By WitchletsMom On February 14th, 2009

Thing 1 is in France with WF right now on a ski trip. Sounds great, right? It must be great to be her! I wish my family had taken me skiing in France when I was a kid. If he wants to adopt another kid, just let me know. Must be nice.

Trust me, we’ve heard it all. Recently.

The trouble with hearing it all is that Thing 1 and I both know the truth about this trip. We both know this trip isn’t about her or even her getting to spend time with her father. WF has admitted to me that this trip is about him and his desire to ski Europe before he dies. And Thing 1 has told me that she knows that. She knows that it’s about him and she knows that he’s dying. Fairly acutely aware of both of those little tidbits.

So when total strangers in the optical shop start telling my daughter how lucky she is that he father is taking her skiing in France and going on and on and on about how they wish they got to do such things life gets interesting: Thing 1 shuts down. She pulls in and tunes everyone out – I can see her eyes glass over as she just quits hearing the words. The natural reaction to that is people looking to me for some explanation. Clearly there is something wrong with my child and these total strangers have a right to know what it is. Specifically, they want to know if she is really so spoiled that she thinks that little of a trip to Europe. So they ask me as directly as they can: “Do you travel abroad often?”

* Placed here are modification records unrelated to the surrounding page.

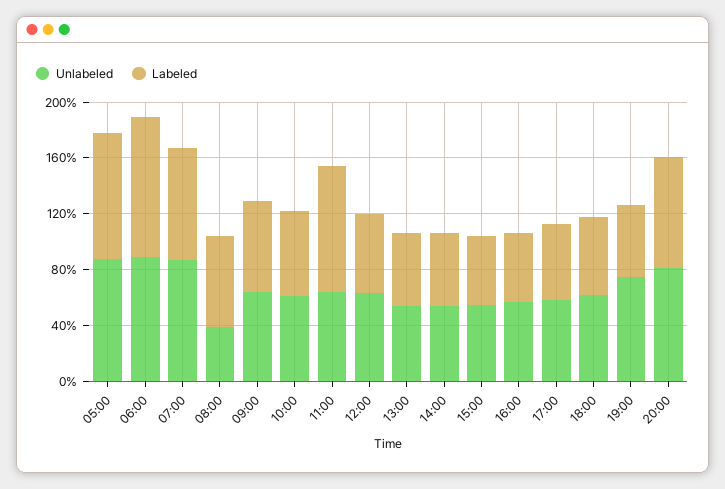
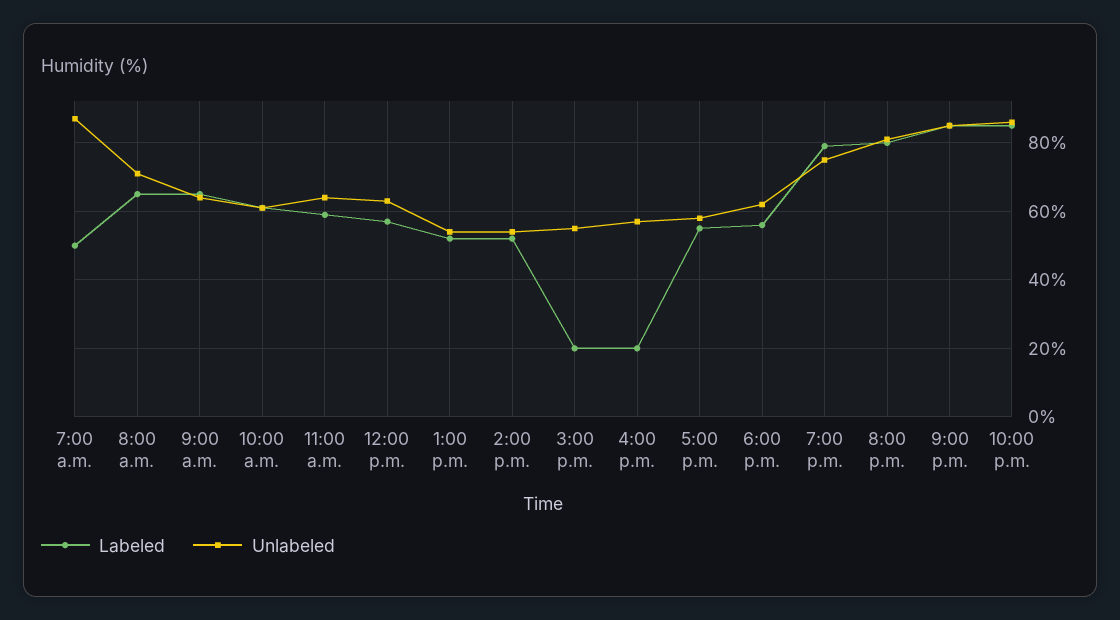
Unlabeled, 05:00: 90 -> none
Labeled, 05:00: 90 -> none
Unlabeled, 06:00: 90 -> none
Labeled, 06:00: 100 -> none
Labeled, 07:00: 80 -> 50
Unlabeled, 08:00: 40 -> 70
Labeled, 11:00: 90 -> 60
Labeled, 15:00: 50 -> 20
Labeled, 16:00: 50 -> 20
Labeled, 19:00: 50 -> 80
Labeled, 9:00 p.m.: none -> 85
Unlabeled, 9:00 p.m.: none -> 85
Labeled, 10:00 p.m.: none -> 85
Unlabeled, 10:00 p.m.: none -> 85

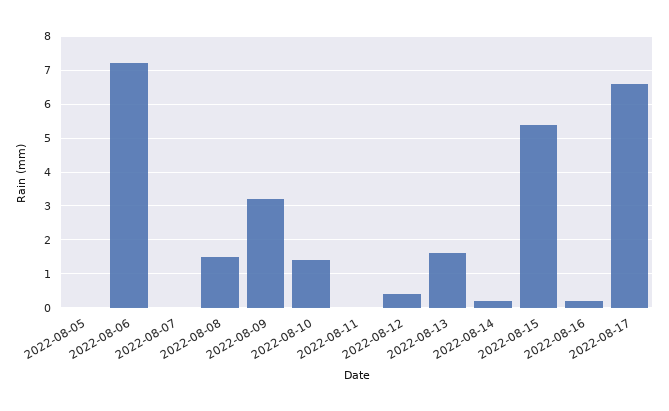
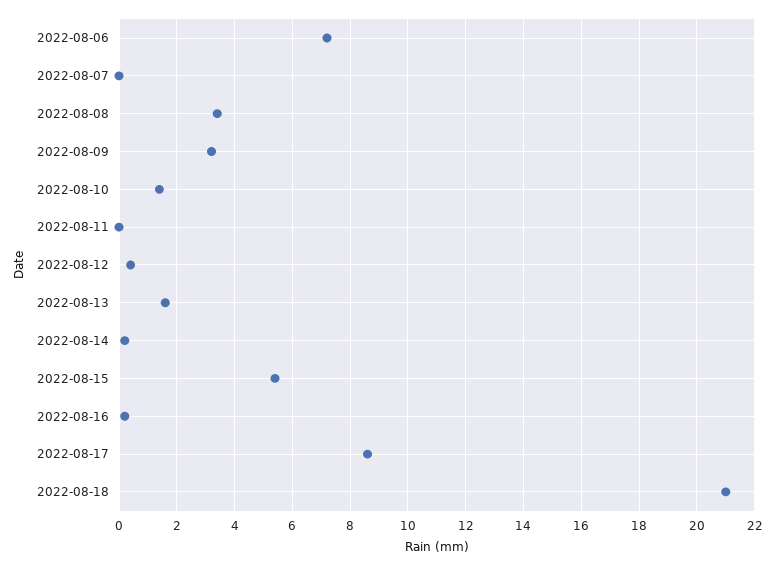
2022-08-05: 0 -> none
2022-08-08: 1.5 -> 3.5
2022-08-17: 6.5 -> 8.5
2022-08-18: none -> 21

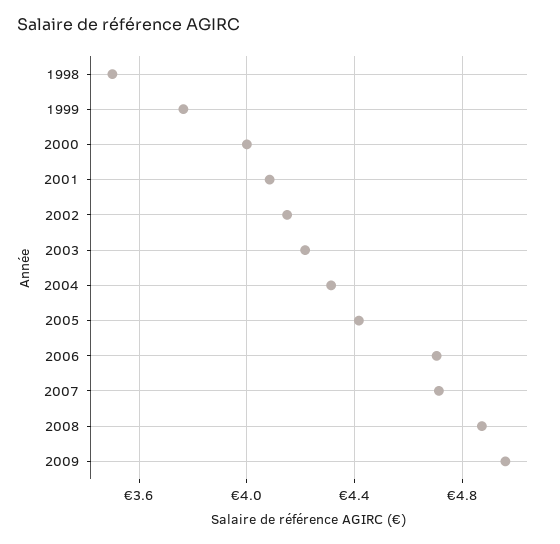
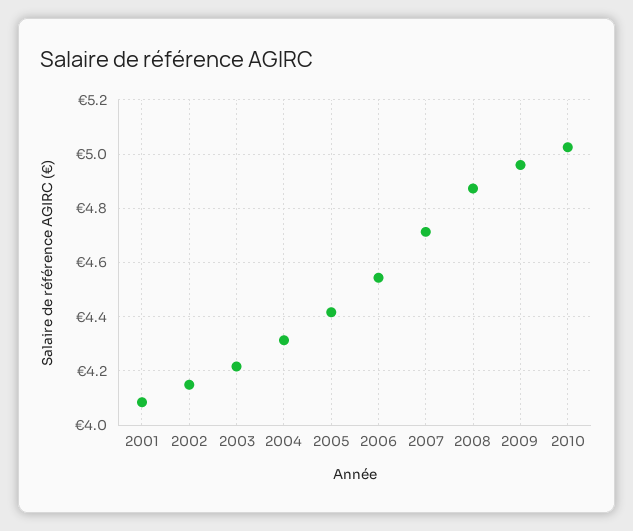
1998: 3.5 -> none
1999: 3.75 -> none
2000: 4 -> none
2006: 4.7 -> 4.55
2010: none -> 5.025

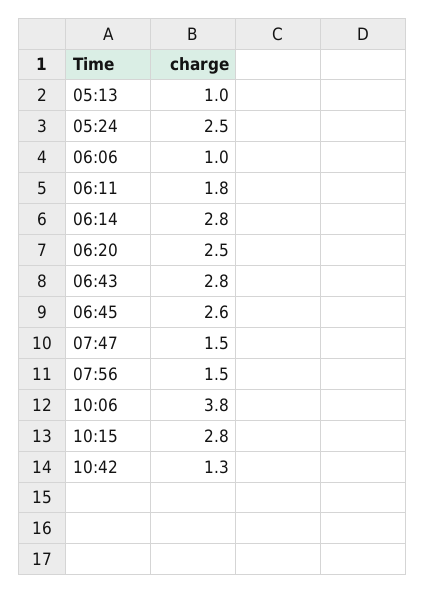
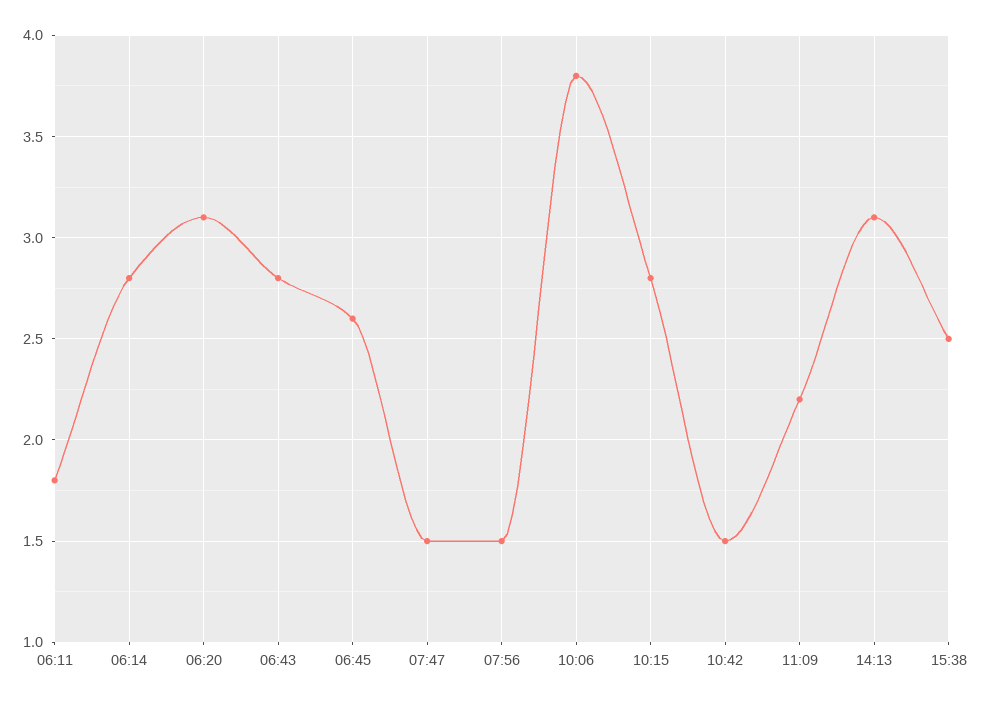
05:13: 1 -> none
05:24: 2.5 -> none
06:06: 1 -> none
06:20: 2.5 -> 3.1
10:42: 1.3 -> 1.5
11:09: none -> 2.2
14:13: none -> 3.1
15:38: none -> 2.5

What’s a witch to say? There are so many ways I can sell my child out that it becomes difficult to choose just one. Should I go with: “Yes. We go to Europe at least once a year.” and let her sound spoiled or do I go with the more direct: “Not really. She’s just tuning you out because her father is dying and she doesn’t like to think about their last ‘world tour’.” That one would make her cry but would be perversely gratifying.

So what did I do?

Yup. You guessed it.

Mumbled something vaguely like the first option.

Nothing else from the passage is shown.